An Italian anti-smoking organization is today staging an event at the EU Parliament during which experts and policymakers are due to discuss the benefits of electronic cigarettes.
In a press note issued through Business Wire, the Lega Italiana Anti Fumo (LIAF) said that while the use of e-cigarettes was growing continuously, worldwide, Europe was falling behind.
It was essential that Europe exploited the potential of this technology to reduce the impact of smoking on European public health, it said.
The LIAF is being hosted by the Italian MEP Giovanni La Via, who is a former chairperson of the parliament’s Environment, Public Health and Food Safety Committee.
It is intended that the event will provide the opportunity for an exchange of views on the potential of e-cigarettes to help reshape European health.
‘Though this is a very important public health issue, the discussion has been absent from the European agenda,’ the LIAF said in a press note.
‘With cigarettes killing more than half a million smokers a month globally and almost six million Europeans now using e-cigarettes to move away from smoking, providing scientific evidence to shift the balance from an “abstinence-only” agenda to a harm reduction strategy is vital in bringing down smoking deaths.’
“Europe is at a crossroads in the fight against smoking,” La Via was quoted as saying. “A growing body of evidence shows that there is a huge opportunity for public health in promoting the use of e-cigarettes to help people stop smoking. Health policymakers in Europe have a duty to provide the public with all of the facts on e-cigarettes, and to provide the best regulatory environment to help smokers quit completely.”
The press note said that recent reports had led key public health institutions to take a positive stance on e-cigarettes.

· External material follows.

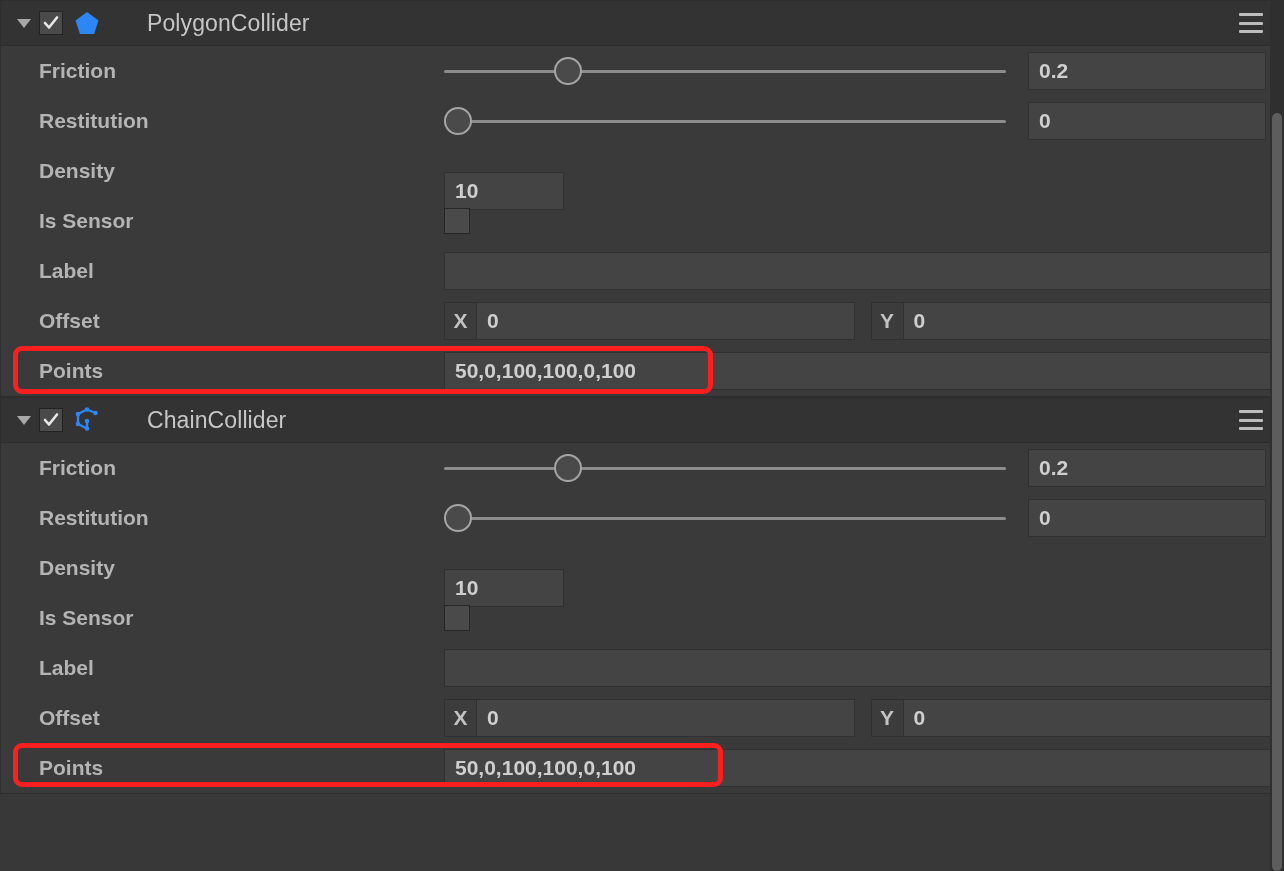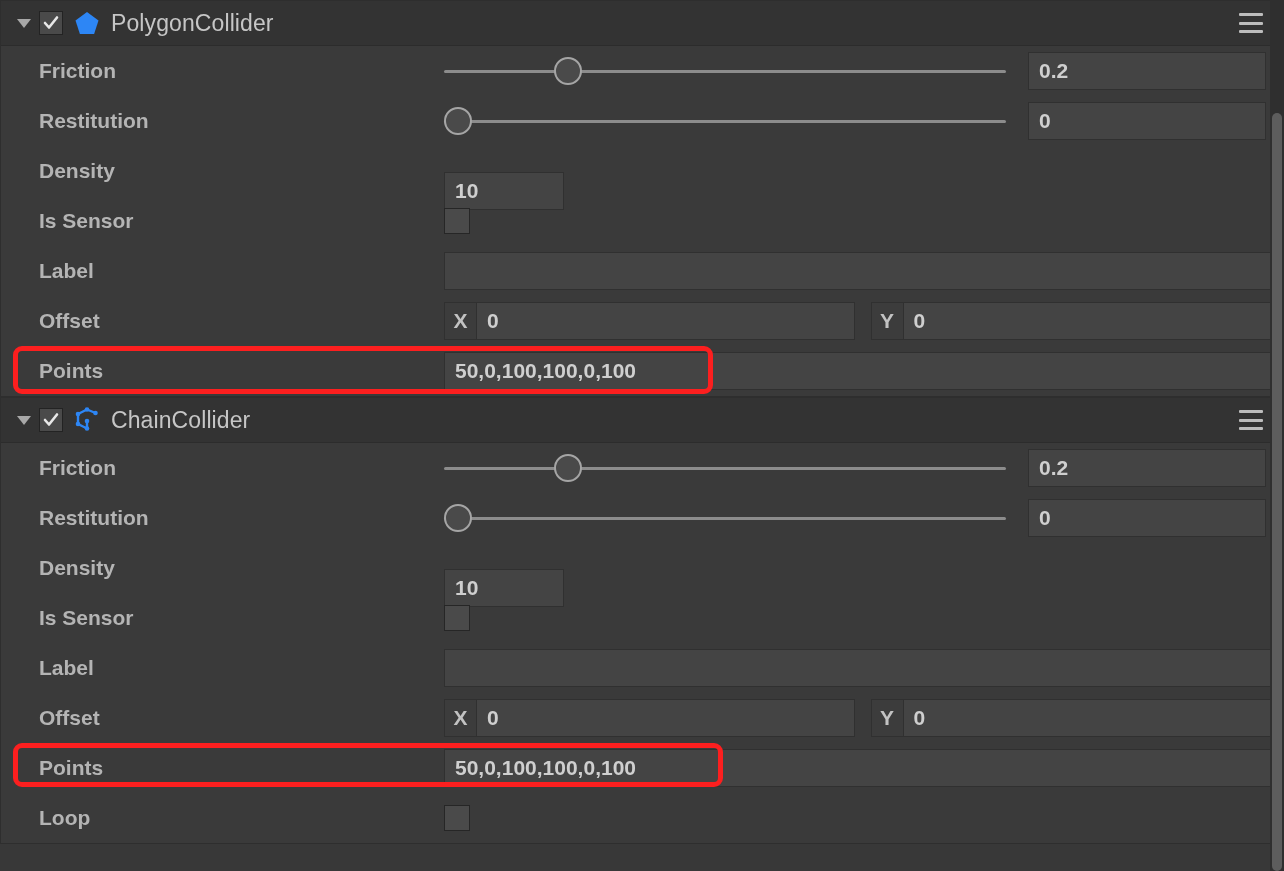"PolygonCollider" .comp-title { margin-left: none -> 36px }
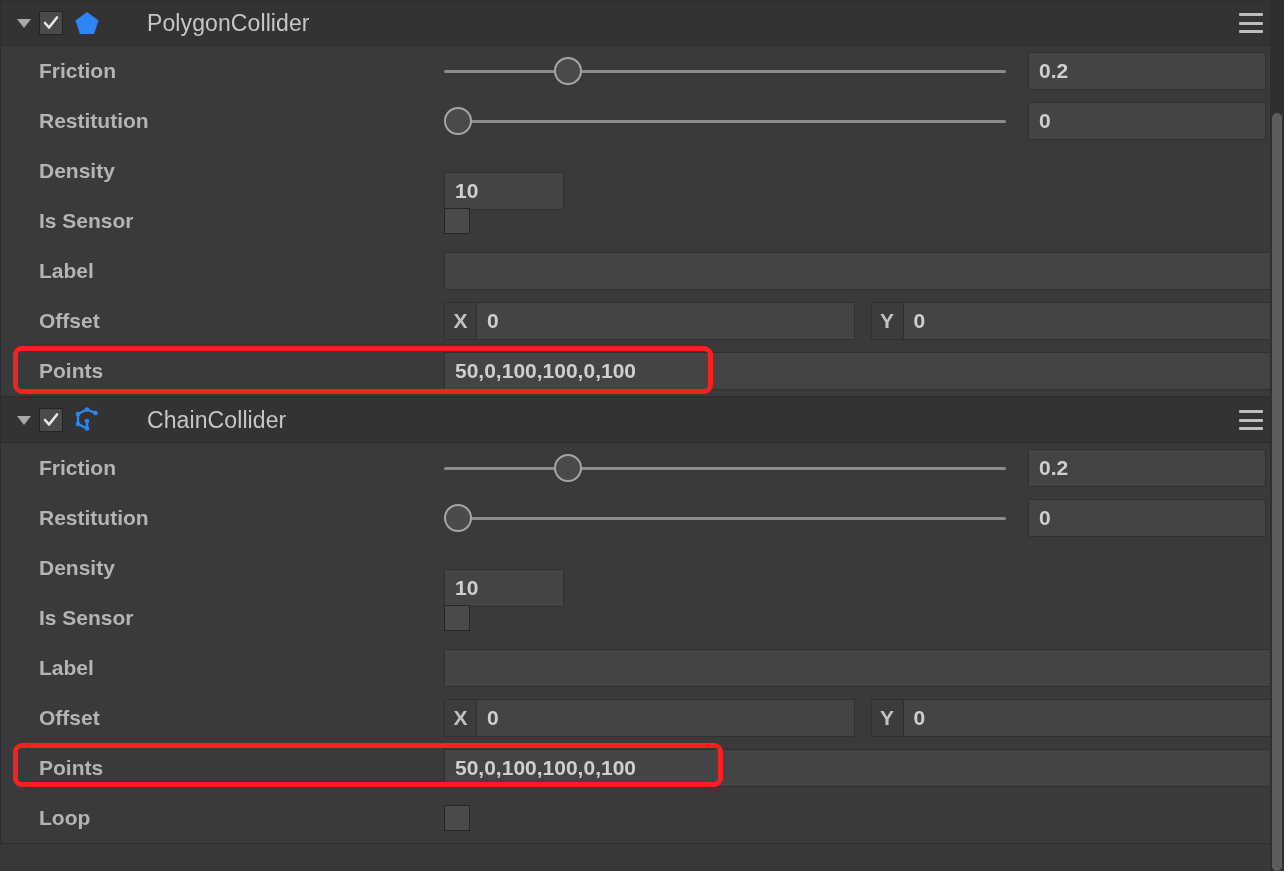"Loop" div.prop-row { html: <div> <span>Loop</span> <span> <span></span> </span> </div> -> none }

‘Well-respected bodies, such as Public Health England (PHE), Cancer Research UK and Action on Smoking and Health (ASH), recognise the potential of e-cigarettes to reduce the health effects of smoking,’ the note said. ‘PHE’s recent report on e-cigarettes (February 2018) concludes that vaping or using e-cigarettes are 95 percent safer than smoking tobacco.
‘Moreover, the report shows that while smoking rates among young people continue to fall, there is no evidence that e-cigarettes are a gateway to smoking. The same research found that e-cigarettes are used almost exclusively by those who have already smoked.’